Server hosting nuCuisine website gets hacked
October 3, 2012
A computer server of Sodexo, the company that manages nuCuisine, was hacked Monday night by an unknown source, according to Sodexo representatives.
Starting at approximately 9:30 p.m., students attempting to log on to the website of Northwestern’s food service provider were instead directed to “Latinhost.net,” a page advertising Latino pornography.
Steve Mangan, nuCuisine district manager, said the hack was not personally targeted at Sodexo.
“We think it's some sort of a random hack,” he said. “This does not appear to be an attack on Sodexo.”
Mangan said the company’s IT employees were immediately aware of the issue, which he said was resolved by 2 a.m. Tuesday.
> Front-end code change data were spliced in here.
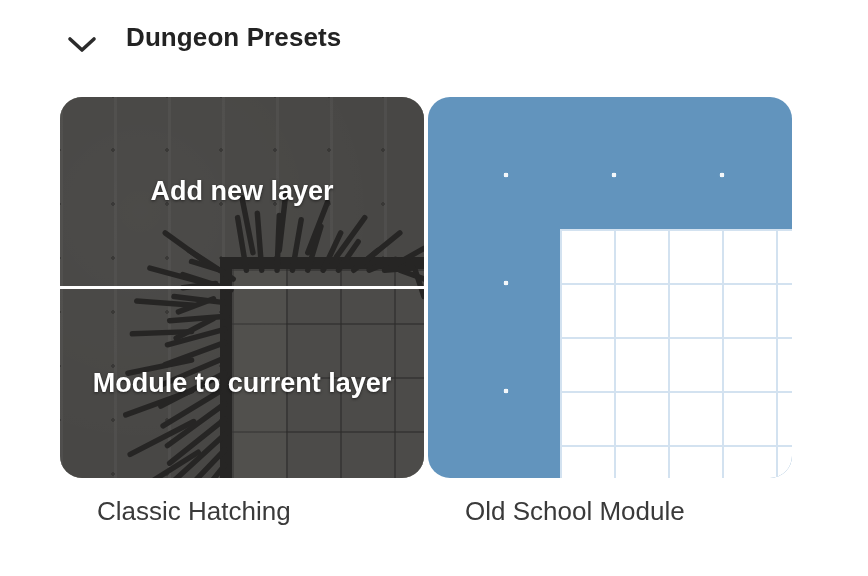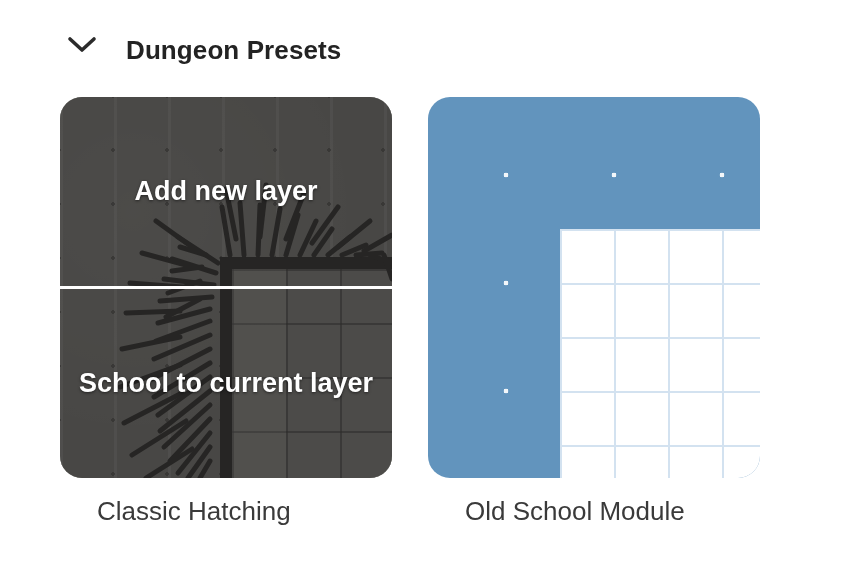"Dungeon Presets" .section-header { align-items: flex-end -> flex-start }
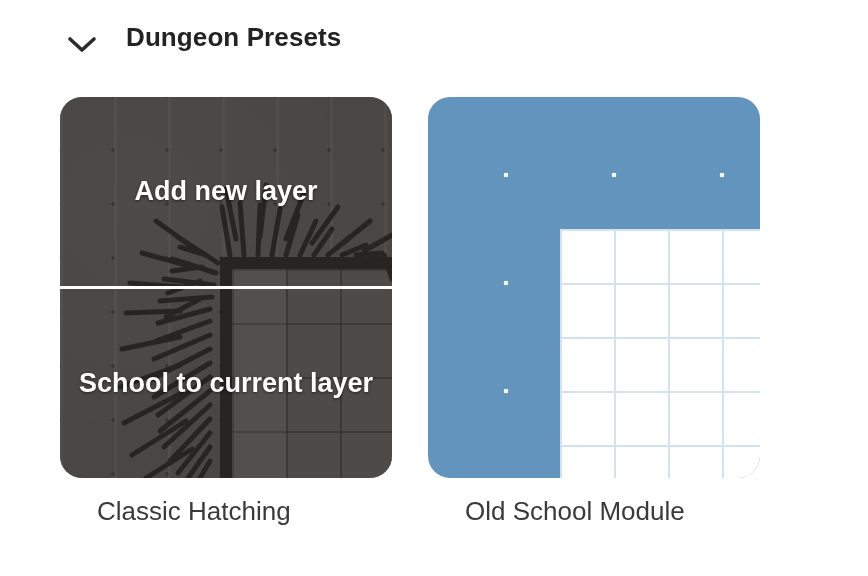"Add new layer" .thumb { padding-left: none -> 32px }
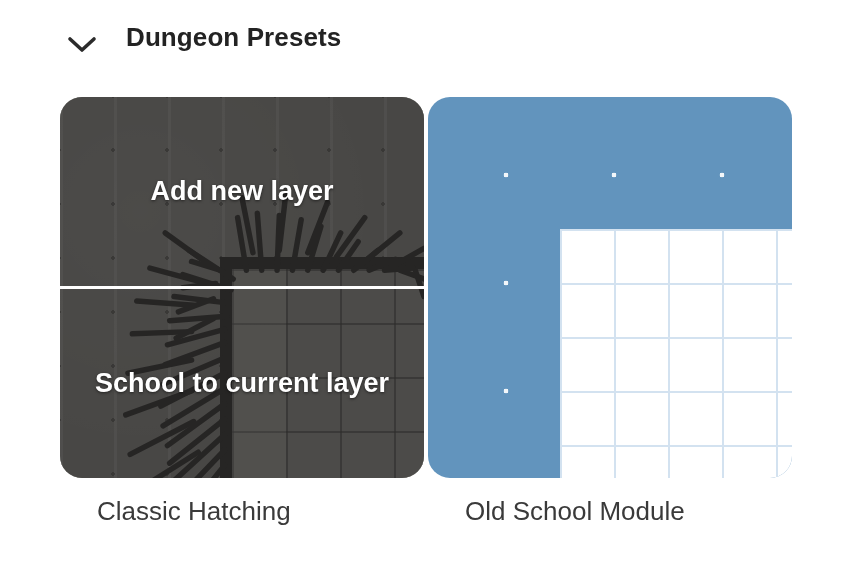"School to current layer" div.overlay-action { text: School -> Module }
However, according to students and screenshots taken by The Daily, the website was still redirecting to the incorrect URL on certain Internet browsers, including Google Chrome, as late as 6 p.m.
Jim Roberts, director of information technology for Student Affairs Information Technology, said the University has no control over the nuCuisine site, which is hosted by Sodexo. This type of outsourced website management makes NU more vulnerable to these kinds of problems, he said.
“With vendor applications like this, some of it leaves control of the University,” Roberts said. “We put our trust in vendors, and we can't constantly monitor what their practices and procedures are for maintaining the security of the website.”
Although Sodexo’s system has security features to ward off malicious attacks, the hacker was still able to affect the access point to the page. Mangan said no personal student information was compromised during breach in the server’s security.
However, because the same server is used for some of its other campus locations, the issue most likely affected other colleges’ sites as well, he said.
Both Sodexo and University representatives said they could not recall any similar situations occurring with NU-related sites in the past.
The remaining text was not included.